Web interface edit records:
BEGIN

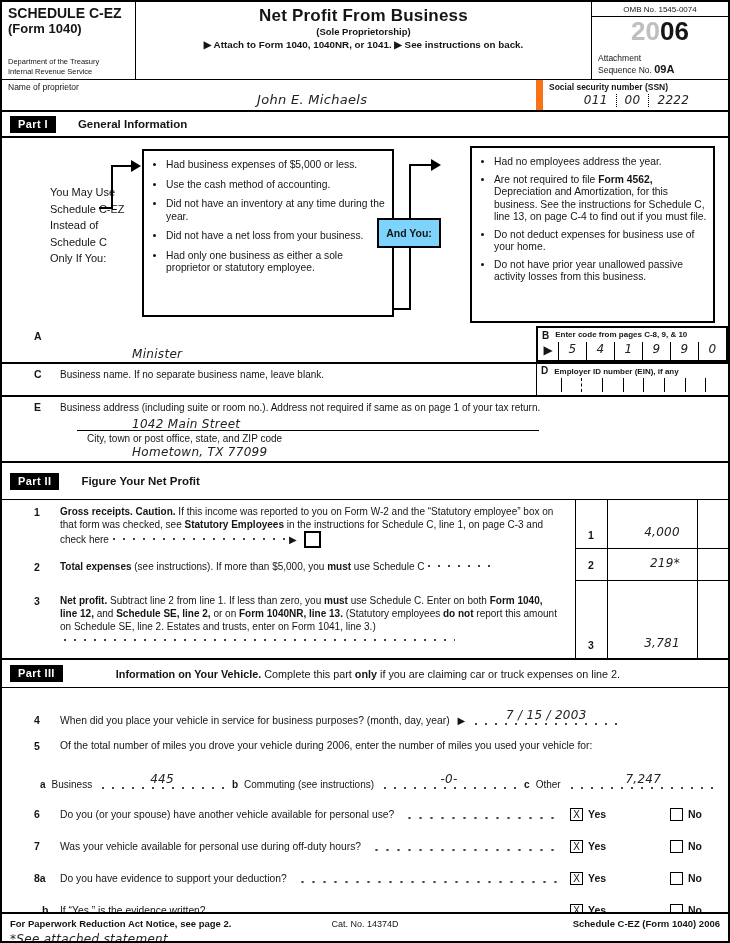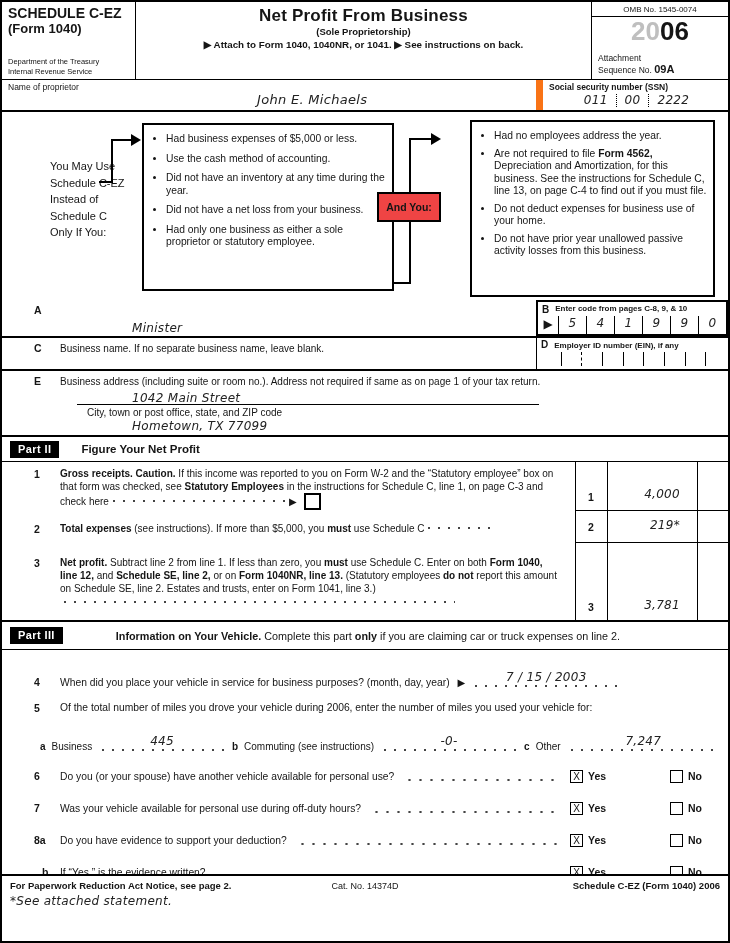--- a/index.html
+++ b/index.html
@@ -51,21 +51,21 @@
   .p1-body { position:relative; height:188px; }
   .ymu { position:absolute; left:8px; top:46px; font-size:11px; font-weight:normal;
          line-height:1.5; white-space:pre-line;margin-left:40px; }
   .box { position:absolute; border:2px solid #000; padding:8px 6px 4px 6px; }
   .box-left { left:140px; top:11px; width:252px; height:168px; }
   .box-right { left:468px; top:8px; width:245px; height:177px; }
   .box ul { list-style:disc outside; padding-left:16px; }
   .box li { font-size:10.3px; line-height:1.22; margin-bottom:7px; }
   .box-right li { margin-bottom:5px; }
   .and-you { position:absolute; left:375px; top:80px; width:64px; height:30px;
-             border:2px solid #000; background:#ef4444; z-index:2; display:flex;
+             border:2px solid #000; background:#7dd3fc; z-index:2; display:flex;
              align-items:center; justify-content:center; font-size:10.5px; font-weight:bold; }
   .seg { position:absolute; background:#000; }
   .tri-right { position:absolute; width:0; height:0; border-top:6px solid transparent;
                border-bottom:6px solid transparent; border-left:10px solid #000; }
 
   
   .rowA { display:flex; height:38px; border-bottom:2px solid #000; }
   .rowA-left { flex:1; position:relative; padding-top:3px; }
   .ltr { font-weight:bold; font-size:10.5px; position:absolute; left:32px; top:4px; }
   .row-label { font-size:10px; position:absolute; left:58px; top:5px; }
@@ -189,20 +189,24 @@
       <div class="ssn-val">
         <span class="fill">011</span>
         <span class="dotsep"></span>
         <span class="fill">00</span>
         <span class="dotsep"></span>
         <span class="fill">2222</span>
       </div>
     </div>
   </div>
 
+  <div class="part-head" style="height:26px;">
+    <span class="part-badge">Part I</span>
+    <span class="part-title">General Information</span>
+  </div>
 
   <div class="p1-body">
     <div class="ymu">You May Use
 Schedule C-EZ
 Instead of
 Schedule C
 Only If You:</div>
 
     <div class="seg" style="left:97px; top:69px; width:14px; height:2px;"></div>
     <div class="seg" style="left:109px; top:27px; width:2px; height:44px;"></div>
@@ -286,21 +290,21 @@
       <span class="ltr" style="top:1px;">E</span>
       <span class="row-label" style="top:2px;">Business address (including suite or room no.). Address not required if same as on page 1 of your tax return.</span>
     </div>
     <div class="addr-line">
       <span class="fill">1042 Main Street</span>
     </div>
     <div class="city-label">City, town or post office, state, and ZIP code</div>
     <div class="city-value fill">Hometown, TX 77099</div>
   </div>
 
-  <div class="part-head" style="height:25px; border-bottom-width:1px;">
+  <div class="part-head" style="height:37px; border-bottom-width:1px;">
     <span class="part-badge">Part II</span>
     <span class="part-title">Figure Your Net Profit</span>
   </div>
 
   <div class="p2-body">
     <div class="vline" style="left:573px;"></div>
     <div class="vline" style="left:605px;"></div>
     <div class="vline" style="left:695px;"></div>
     <div class="hseg" style="top:48px;"></div>
     <div class="hseg" style="top:80px;"></div>

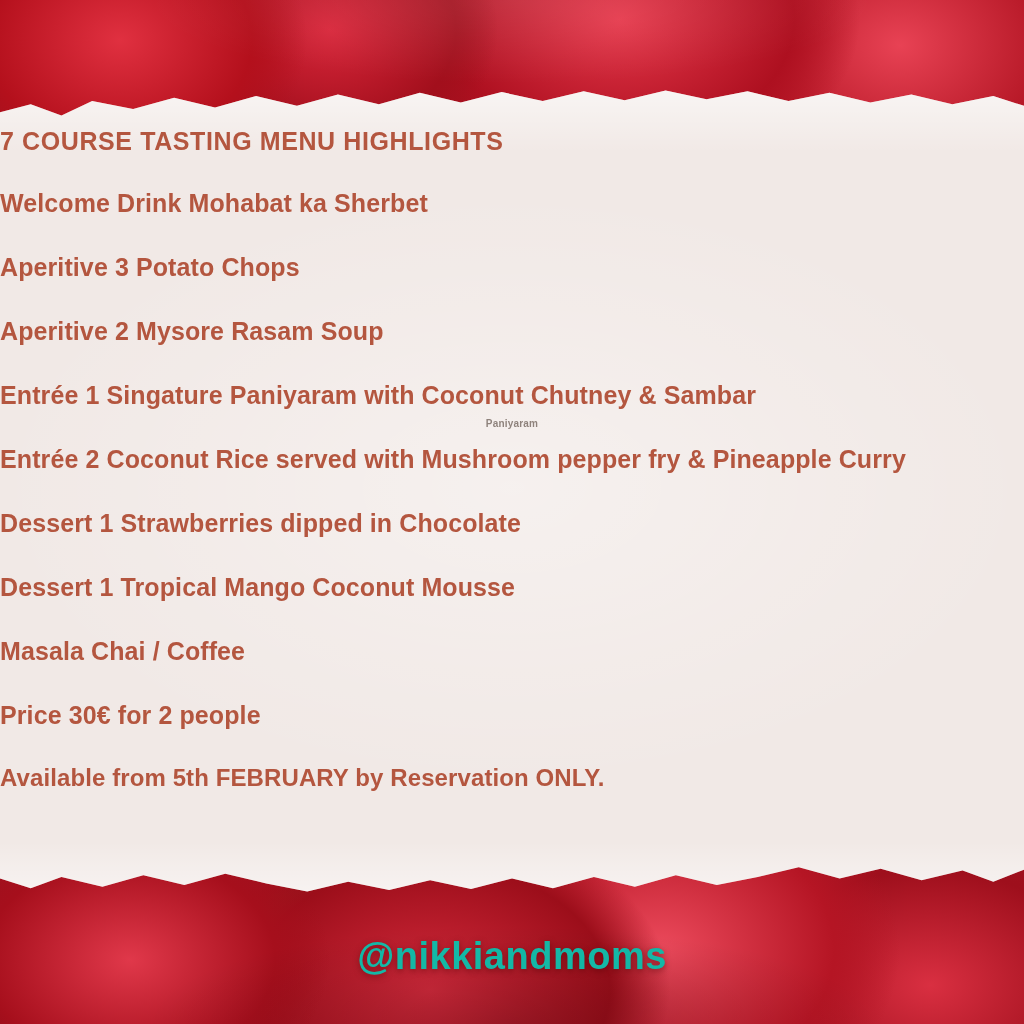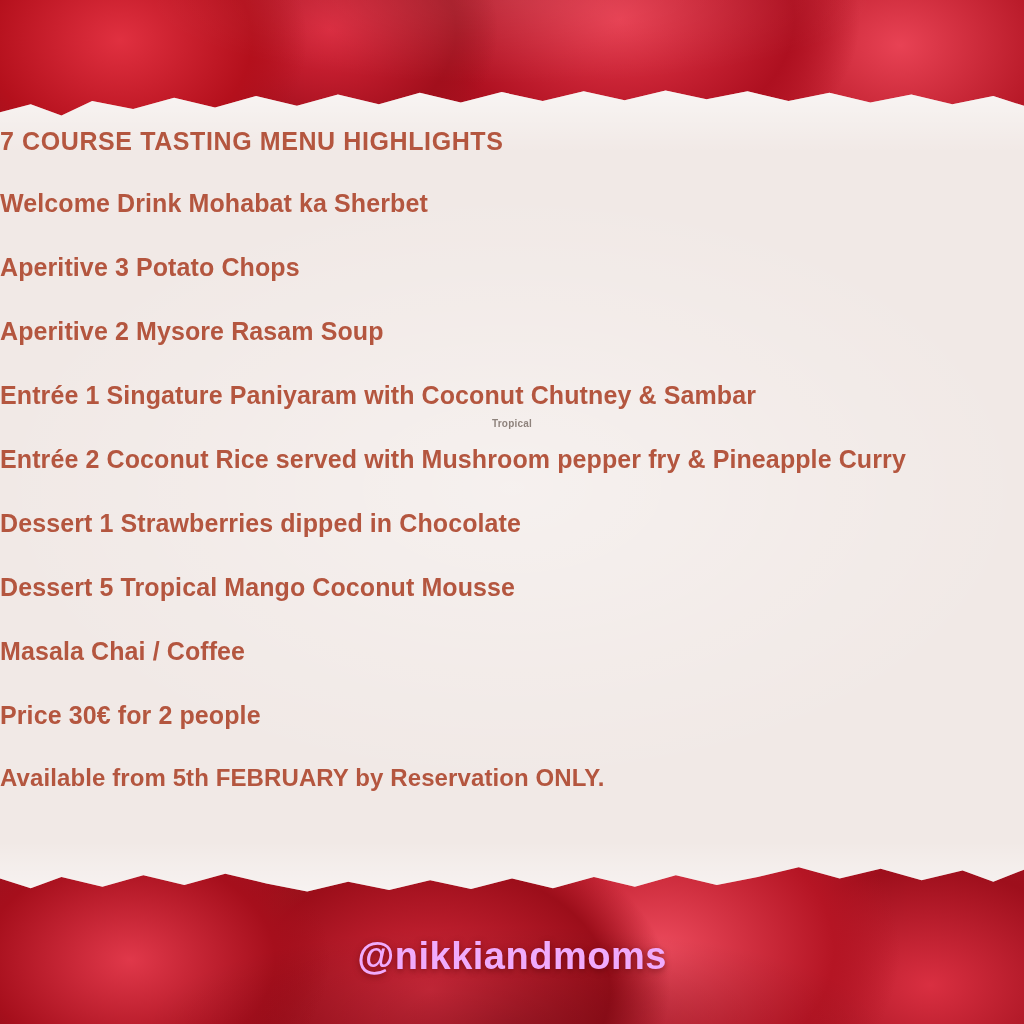--- a/index.html
+++ b/index.html
@@ -147,21 +147,21 @@
     opacity: 0.85;
   }
 
   
   .handle {
     position: absolute;
     left: 0;
     right: 0;
     top: 935px;
     text-align: center;
-    color: #f0abfc;
+    color: #14b8a6;
     font-size: 38px;
     font-weight: bold;
     letter-spacing: 0.5px;
     text-shadow: 0 2px 6px rgba(80,0,5,0.55);
   }
 </style>
 </head>
 <body>
 
 <div class="poster">
@@ -174,23 +174,23 @@
   </div>
 
   <div class="menu">
     <div class="line title">7 COURSE TASTING MENU HIGHLIGHTS</div>
     <div class="line item">Welcome  Drink Mohabat ka Sherbet</div>
     <div class="line item">Aperitive  3 Potato Chops</div>
     <div class="line item">Aperitive 2 Mysore Rasam Soup</div>
     <div class="line item wide">Entrée 1 Singature Paniyaram with Coconut Chutney &amp; Sambar</div>
     <div class="line item widest">Entrée 2  Coconut Rice served with Mushroom pepper fry &amp; Pineapple Curry</div>
     <div class="line item">Dessert 1 Strawberries dipped in Chocolate</div>
-    <div class="line item">Dessert 5 Tropical Mango Coconut Mousse</div>
+    <div class="line item">Dessert 1 Tropical Mango Coconut Mousse</div>
     <div class="line item">Masala Chai / Coffee</div>
     <div class="line item">Price 30€ for 2 people</div>
     <div class="line item small last">Available from 5th FEBRUARY by Reservation ONLY.</div>
   </div>
 
-  <div class="watermark">Tropical</div>
+  <div class="watermark">Paniyaram</div>
 
   <div class="handle">@nikkiandmoms</div>
 
 </div>
 
 </body></html>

END

● **WORK ITEM**
Return the entries verbatim, pictures excluded.

● **WRITTEN SOLUTION**
--- a/index.html
+++ b/index.html
@@ -51,21 +51,21 @@
   .p1-body { position:relative; height:188px; }
   .ymu { position:absolute; left:8px; top:46px; font-size:11px; font-weight:normal;
          line-height:1.5; white-space:pre-line;margin-left:40px; }
   .box { position:absolute; border:2px solid #000; padding:8px 6px 4px 6px; }
   .box-left { left:140px; top:11px; width:252px; height:168px; }
   .box-right { left:468px; top:8px; width:245px; height:177px; }
   .box ul { list-style:disc outside; padding-left:16px; }
   .box li { font-size:10.3px; line-height:1.22; margin-bottom:7px; }
   .box-right li { margin-bottom:5px; }
   .and-you { position:absolute; left:375px; top:80px; width:64px; height:30px;
-             border:2px solid #000; background:#ef4444; z-index:2; display:flex;
+             border:2px solid #000; background:#7dd3fc; z-index:2; display:flex;
              align-items:center; justify-content:center; font-size:10.5px; font-weight:bold; }
   .seg { position:absolute; background:#000; }
   .tri-right { position:absolute; width:0; height:0; border-top:6px solid transparent;
                border-bottom:6px solid transparent; border-left:10px solid #000; }
 
   
   .rowA { display:flex; height:38px; border-bottom:2px solid #000; }
   .rowA-left { flex:1; position:relative; padding-top:3px; }
   .ltr { font-weight:bold; font-size:10.5px; position:absolute; left:32px; top:4px; }
   .row-label { font-size:10px; position:absolute; left:58px; top:5px; }
@@ -189,20 +189,24 @@
       <div class="ssn-val">
         <span class="fill">011</span>
         <span class="dotsep"></span>
         <span class="fill">00</span>
         <span class="dotsep"></span>
         <span class="fill">2222</span>
       </div>
     </div>
   </div>
 
+  <div class="part-head" style="height:26px;">
+    <span class="part-badge">Part I</span>
+    <span class="part-title">General Information</span>
+  </div>
 
   <div class="p1-body">
     <div class="ymu">You May Use
 Schedule C-EZ
 Instead of
 Schedule C
 Only If You:</div>
 
     <div class="seg" style="left:97px; top:69px; width:14px; height:2px;"></div>
     <div class="seg" style="left:109px; top:27px; width:2px; height:44px;"></div>
@@ -286,21 +290,21 @@
       <span class="ltr" style="top:1px;">E</span>
       <span class="row-label" style="top:2px;">Business address (including suite or room no.). Address not required if same as on page 1 of your tax return.</span>
     </div>
     <div class="addr-line">
       <span class="fill">1042 Main Street</span>
     </div>
     <div class="city-label">City, town or post office, state, and ZIP code</div>
     <div class="city-value fill">Hometown, TX 77099</div>
   </div>
 
-  <div class="part-head" style="height:25px; border-bottom-width:1px;">
+  <div class="part-head" style="height:37px; border-bottom-width:1px;">
     <span class="part-badge">Part II</span>
     <span class="part-title">Figure Your Net Profit</span>
   </div>
 
   <div class="p2-body">
     <div class="vline" style="left:573px;"></div>
     <div class="vline" style="left:605px;"></div>
     <div class="vline" style="left:695px;"></div>
     <div class="hseg" style="top:48px;"></div>
     <div class="hseg" style="top:80px;"></div>

--- a/index.html
+++ b/index.html
@@ -147,21 +147,21 @@
     opacity: 0.85;
   }
 
   
   .handle {
     position: absolute;
     left: 0;
     right: 0;
     top: 935px;
     text-align: center;
-    color: #f0abfc;
+    color: #14b8a6;
     font-size: 38px;
     font-weight: bold;
     letter-spacing: 0.5px;
     text-shadow: 0 2px 6px rgba(80,0,5,0.55);
   }
 </style>
 </head>
 <body>
 
 <div class="poster">
@@ -174,23 +174,23 @@
   </div>
 
   <div class="menu">
     <div class="line title">7 COURSE TASTING MENU HIGHLIGHTS</div>
     <div class="line item">Welcome  Drink Mohabat ka Sherbet</div>
     <div class="line item">Aperitive  3 Potato Chops</div>
     <div class="line item">Aperitive 2 Mysore Rasam Soup</div>
     <div class="line item wide">Entrée 1 Singature Paniyaram with Coconut Chutney &amp; Sambar</div>
     <div class="line item widest">Entrée 2  Coconut Rice served with Mushroom pepper fry &amp; Pineapple Curry</div>
     <div class="line item">Dessert 1 Strawberries dipped in Chocolate</div>
-    <div class="line item">Dessert 5 Tropical Mango Coconut Mousse</div>
+    <div class="line item">Dessert 1 Tropical Mango Coconut Mousse</div>
     <div class="line item">Masala Chai / Coffee</div>
     <div class="line item">Price 30€ for 2 people</div>
     <div class="line item small last">Available from 5th FEBRUARY by Reservation ONLY.</div>
   </div>
 
-  <div class="watermark">Tropical</div>
+  <div class="watermark">Paniyaram</div>
 
   <div class="handle">@nikkiandmoms</div>
 
 </div>
 
 </body></html>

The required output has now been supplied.